My name’s Richard Zowie, but sometimes I post under the name C.F. Twob (a pseudonym based on a college friend once telling me I looked like a Canadian Fur Trapper Without a Beard), and welcome to my Ponderings from Pluto blog!

Yeah, yeah, I know the International Astronomical Union voted in 2006 to demote Pluto to minor planet status. Whatever. To me, it is and will always be a planet. If you really wanted to break things down, you could find arguments to disqualify virtually all the “planets” from planet hood. Jupiter’s a gas giant that is more a failed star than a planet. Earth encounters meteor showers all the time and can be argued that it doesn’t clear its own path through space.

Pluto takes about 248 years to travel around that fiery angry ball called the sun, except that from Pluto’s surface the sun is a small bright point of light in the sky–when it’s not being blocked by Charon, one of three Plutonian moons (Nix and Hydra being the others). A day on Pluto is about six earth-days in length. In other words, if a new day started on Pluto on a Sunday, it would take until Saturday for the next day to begin. If my calcuations are right, a year on Pluto consists of 15,086 “days”. That would be a calendar to see, wouldn’t it?

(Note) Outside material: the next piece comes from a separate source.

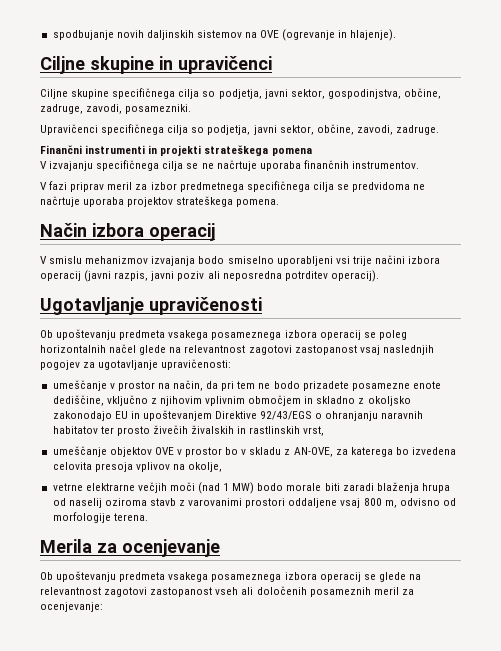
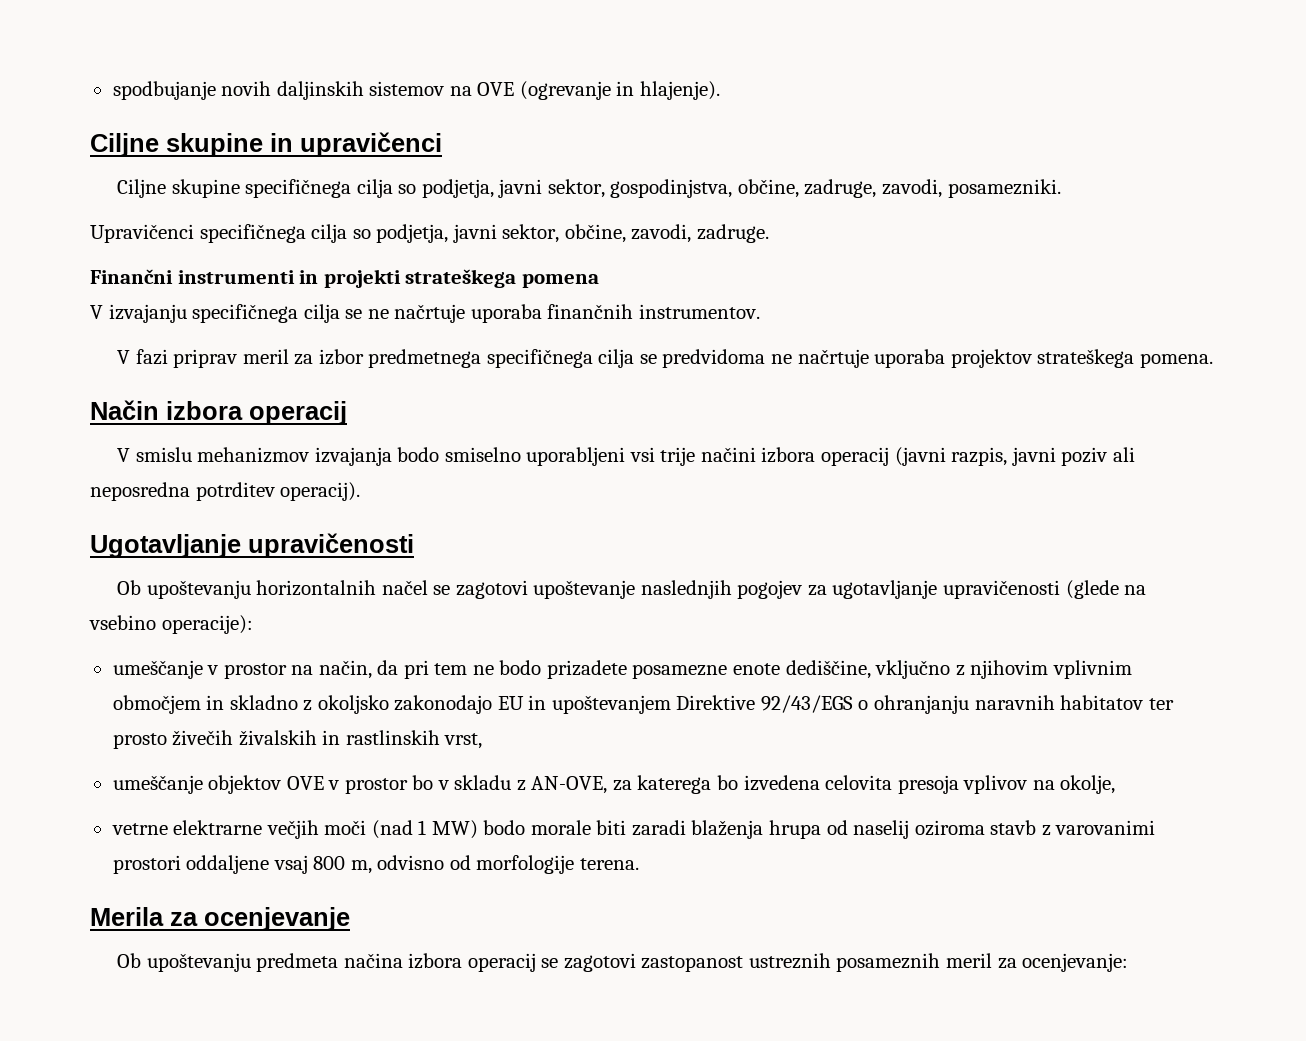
- Ob upoštevanju predmeta vsakega posameznega izbora operacij se poleg horizontalnih načel glede na relevantnost zagotovi zastopanost vsaj naslednjih pogojev za ugotavljanje upravičenosti:
+ Ob upoštevanju horizontalnih načel se zagotovi upoštevanje naslednjih pogojev za ugotavljanje upravičenosti (glede na vsebino operacije):
- Ob upoštevanju predmeta vsakega posameznega izbora operacij se glede na relevantnost zagotovi zastopanost vseh ali določenih posameznih meril za ocenjevanje:
+ Ob upoštevanju predmeta načina izbora operacij se zagotovi zastopanost ustreznih posameznih meril za ocenjevanje:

That being said, Ponderings from Pluto is a satirical look at our world where everything is subject to being viewed from an outrageous, comical perspective. The idea is that this form of satire seems so absurd it could’ve only been conceived from a pondering on tiny distant Pluto. I hope you enjoy reading it as much as I enjoy writing it.

And just remember: this is satire. None of the events posted here are real. At least we’re pretty sure they’re not.


2 Responses to Pluto–isn’t that the former planet?

  1. You might also be interested in knowning that only four percent of the IAU voted to demote Pluto and most of them are not planetary scientists. Conversely, many planetary scientists do not belong to the IAU and had no say in the matter. The IAU vote was immediately opposed in a petition of 300 professional astronomers led by Dr. Alan Stern, Principal Investigator of NASA’s New Horizons mission to Pluto. This is very much still an ongoing debate, and many astronomers still do view Pluto as a planet.